Return all the data exactly, keeping the pictures out.

Version difference data:
+ + + +

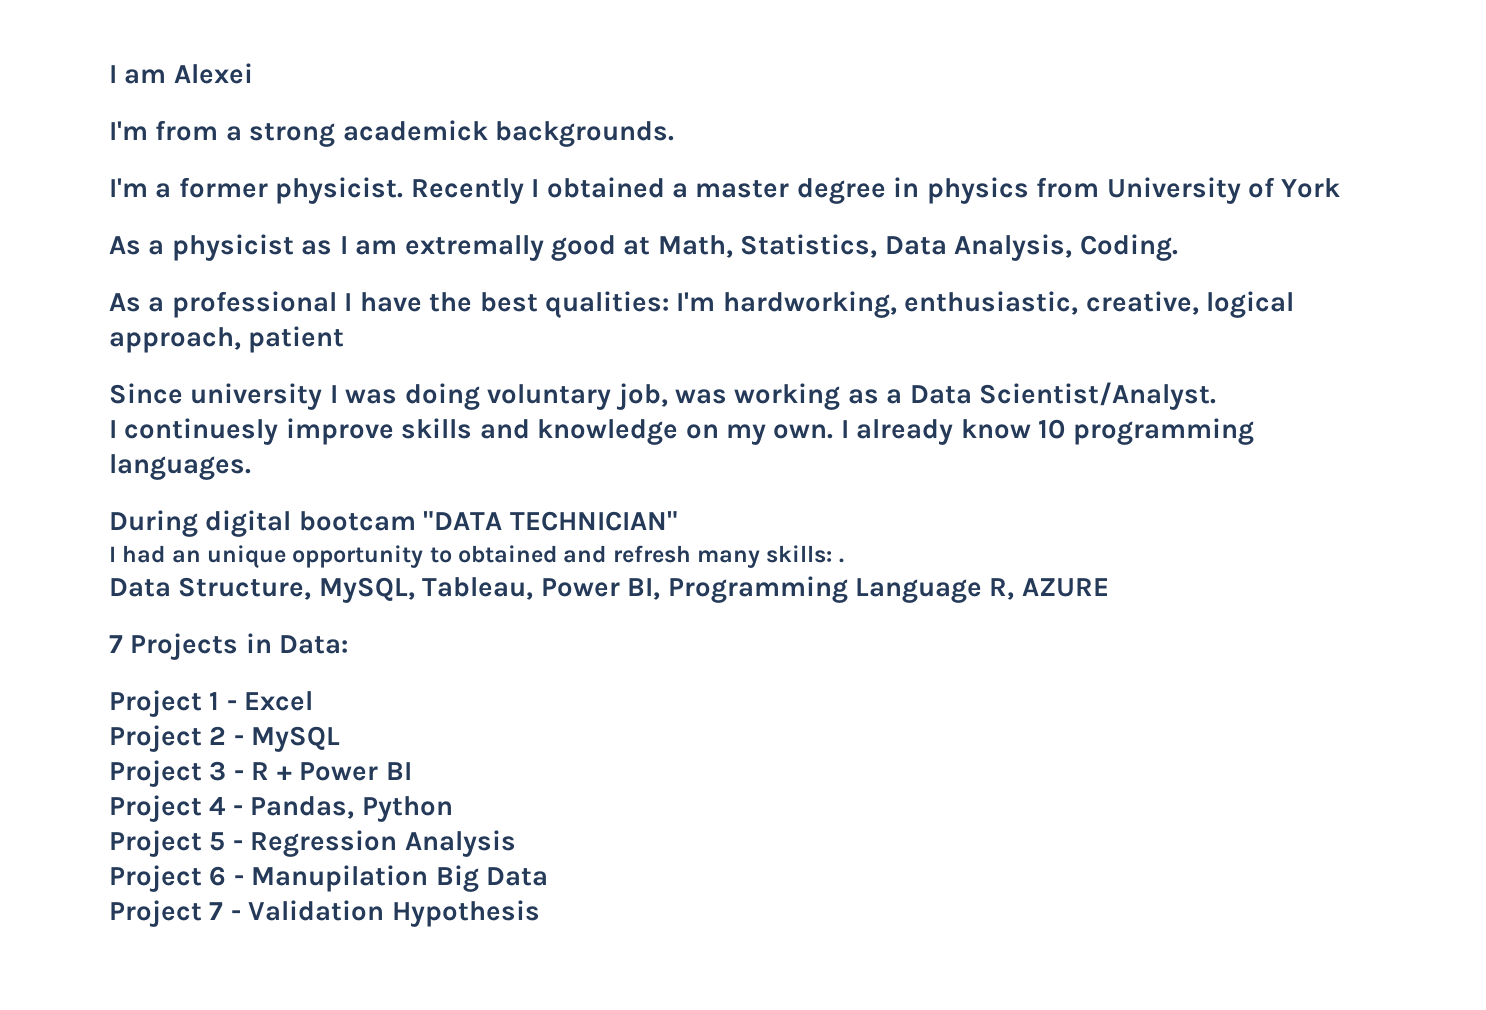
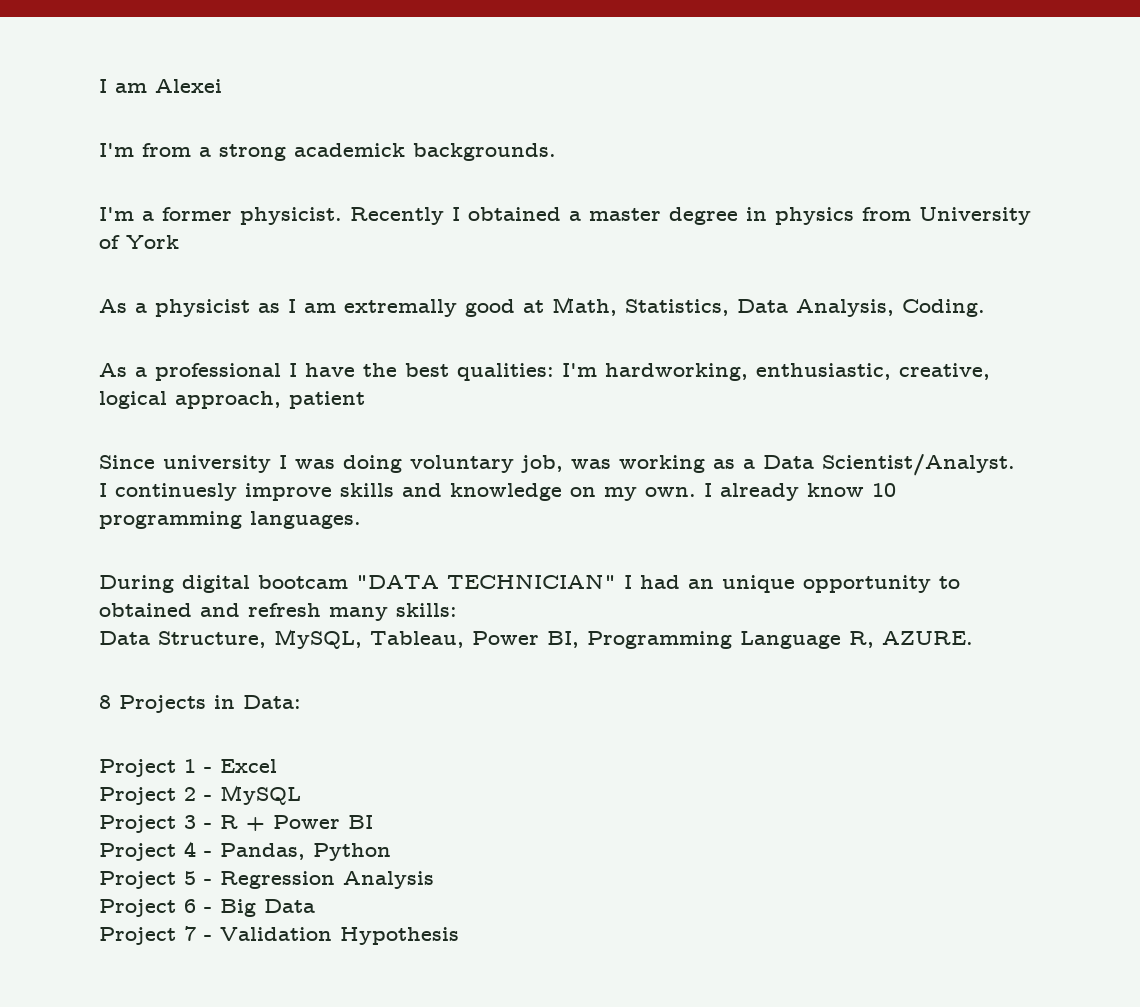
- During digital bootcam "DATA TECHNICIAN"
- I had an unique opportunity to obtained and refresh many skills: .
+ During digital bootcam "DATA TECHNICIAN" I had an unique opportunity to obtained and refresh many skills:
- Data Structure, MySQL, Tableau, Power BI, Programming Language R, AZURE
- 7 Projects in Data:
+ Data Structure, MySQL, Tableau, Power BI, Programming Language R, AZURE.
+ 8 Projects in Data:
- Project 6 - Manupilation Big Data
+ Project 6 - Big Data

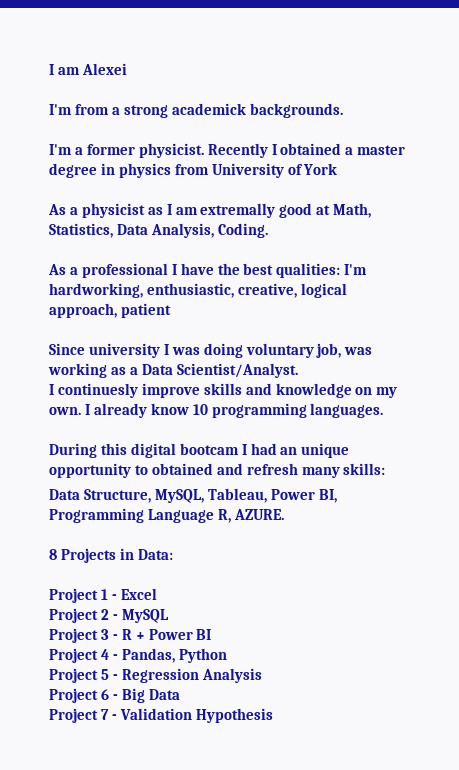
- During digital bootcam "DATA TECHNICIAN" I had an unique opportunity to obtained and refresh many skills:
+ During this digital bootcam I had an unique opportunity to obtained and refresh many skills:

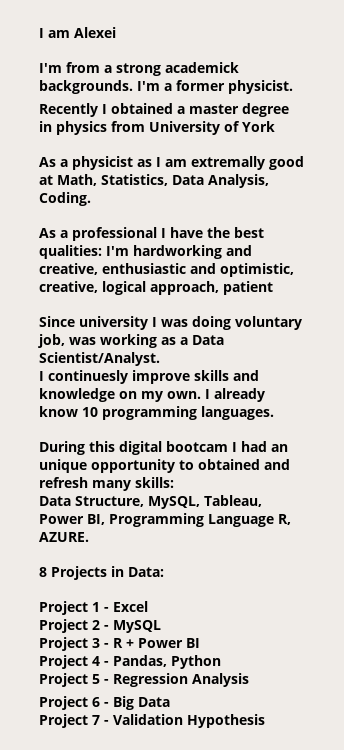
- I'm from a strong academick backgrounds.
- I'm a former physicist. Recently I obtained a master degree in physics from University of York
+ I'm from a strong academick backgrounds. I'm a former physicist.
+ Recently I obtained a master degree in physics from University of York
- As a professional I have the best qualities: I'm hardworking, enthusiastic, creative, logical approach, patient
+ As a professional I have the best qualities: I'm hardworking and creative, enthusiastic and optimistic, creative, logical approach, patient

+ + + +

RESPONSE TO THIS EXERCISE:
- During digital bootcam "DATA TECHNICIAN"
- I had an unique opportunity to obtained and refresh many skills: .
+ During digital bootcam "DATA TECHNICIAN" I had an unique opportunity to obtained and refresh many skills:
- Data Structure, MySQL, Tableau, Power BI, Programming Language R, AZURE
- 7 Projects in Data:
+ Data Structure, MySQL, Tableau, Power BI, Programming Language R, AZURE.
+ 8 Projects in Data:
- Project 6 - Manupilation Big Data
+ Project 6 - Big Data

- During digital bootcam "DATA TECHNICIAN" I had an unique opportunity to obtained and refresh many skills:
+ During this digital bootcam I had an unique opportunity to obtained and refresh many skills:

- I'm from a strong academick backgrounds.
- I'm a former physicist. Recently I obtained a master degree in physics from University of York
+ I'm from a strong academick backgrounds. I'm a former physicist.
+ Recently I obtained a master degree in physics from University of York
- As a professional I have the best qualities: I'm hardworking, enthusiastic, creative, logical approach, patient
+ As a professional I have the best qualities: I'm hardworking and creative, enthusiastic and optimistic, creative, logical approach, patient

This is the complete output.